Type plan: bestemmingsplan
Naam van het plan: Recreatiegebied Eiland van Maurik, Herziening ASR
Status: vastgesteld
Plan identificatie: NL.IMRO.0214.MAUBP20100002-vi01

Artikel 3 Agrarisch-Agrarisch uiterwaardgebied

3.1 Bestemmingsomschrijving

  1. De op de verbeelding voor "Agrarisch - Agrarisch Uiterwaardgebied" aangewezen gronden zijn bestemd voor:
    1. instandhouding, dan wel herstel en ontwikkeling, van de landschappelijke waarden en de natuurwaarden die eigen zijn aan een agrarisch uiterwaardgebied;
    2. grondgebonden agrarische productie;
    3. watergangen en andere voorzieningen ten behoeve van de waterhuishouding;
    4. extensief dagrecreatief medegebruik.    

3.2 Bouwregels

  1. Op de gronden met de bestemming "Agrarisch - Agrarisch Uiterwaardgebied", mogen uitsluitend worden gebouwd overige bouwwerken, geen gebouwen zijnde, ten behoeve van de bestemming.
  2. Bij de bouw van de in artikel 3 lid 2 sub 1 bedoelde overige bouwwerken, geen gebouwen zijnde, dienen de volgende bepalingen in acht genomen te worden:
    1. de oppervlakte mag niet meer bedragen dan 10 meter;
    2. de hoogte mag niet meer bedragen dan 2,5 meter.

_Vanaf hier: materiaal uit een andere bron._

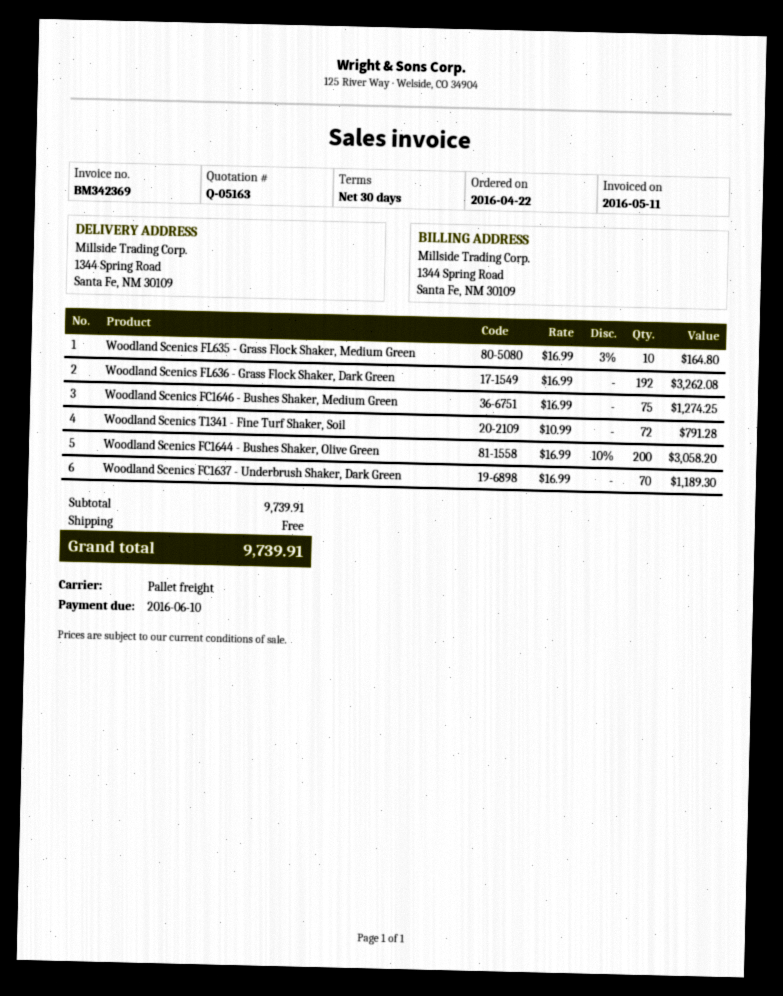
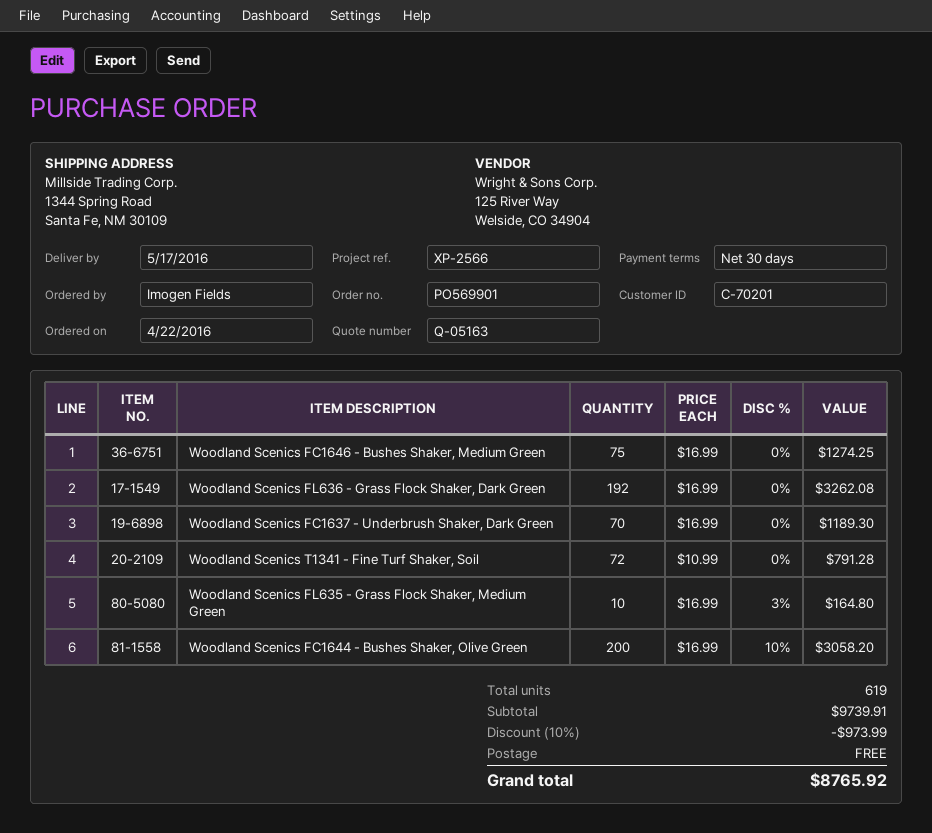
discount: none -> 10% = 973.99
total: 9739.91 -> 8765.92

3.3 Specifieke gebruiksregels

    1. het telen van gewassen onder kunststoffolie;
    2. een gebruik als volkstuin;
    3. de opslag van mest, goederen en materieel;

3.4 Omgevingsvergunning voor het uitvoeren van een werk, geen bouwwerk zijnde, of van werkzaamheden

  1. Het is verboden zonder omgevingsvergunning de bestemming "Agrarisch - Agrarisch Uiterwaardgebied" de volgende werken, geen bouwwerken zijnde, of werkzaamheden uit te voeren: 
    1. werken en werkzaamheden die direct zijn gericht op het storten, deponeren of op andere wijze opslaan van grond, puin of afvalmaterialen, voor zover deze van elders zijn aangevoerd;
    2. het vellen, rooien of beschadigen van houtgewas, voor zover dit niet betreft de verzorging van de aanwezige houtopstanden;
    3. het afgraven, ophogen of egaliseren van gronden;
    4. het aanplanten van een houtopstand, een productiebos, een boomgaard of zachtfruitopstand of het aanleggen van een (boom)kwekerij;
    5. het aanbrengen van oppervlakteverhardingen;
    6. het graven, verbreden, verdiepen of dempen van waterpartijen en watergangen of het aanbrengen van drainagevoorzieningen;
    7. het scheuren van grasland anders dan werkzaamheden ter vervanging van een bestaand grasland of het toepassen van wisselteelt.
  2. Het in artikel 3 lid 4 sub 1 vervatte verbod geldt niet voor:
    1. werken en werkzaamheden binnen het kader van het normale onderhoud, beheer of herstel van de functies, die het plan aan de gronden toekent;
    2. werken en werkzaamheden, voor zover daarvoor, op het tijdstip van het van kracht worden van het plan, reeds een vergunning is verleend ingevolge de Ontgrondingenwet;
    3. werken en werkzaamheden die ten tijde van het van kracht worden van het bestemmingsplan in uitvoering waren;
    4. werken en werkzaamheden die zijn bedoeld om de directe gevolgen van calamiteiten of plagen te beperken;
    5. werken en werkzaamheden ten aanzien waarvan door Burgemeester en Wethouders is medegedeeld dat deze, wat aard en omvang betreft, van zodanige ondergeschikte betekenis zijn, dat voor de uitvoering daarvan geen aanlegvergunning wordt vereist.
  3. Een omgevingsvergunning als bedoeld in artikel 3 lid 4 sub 1 kan slechts worden verleend als:
    1. uit een nader onderzoek is gebleken dat door de beoogde werken of werkzaamheden, dan wel door de daarvan te verwachten directe en indirecte gevolgen, de landschappelijke waarden en de natuurwaarden die eigen zijn aan de desbetreffende gronden, of de mogelijkheden tot herstel of ontwikkeling van deze waarden, niet blijvend onevenredig worden aangetast;
    2. gehoord de betrokken rivierbeheerder is gebleken dat door de beoogde werken of werkzaamheden, dan wel door de daarvan te verwachten directe en indirecte gevolgen, geen strijdigheid ontstaat met de Beleidslijn Grote Rivieren.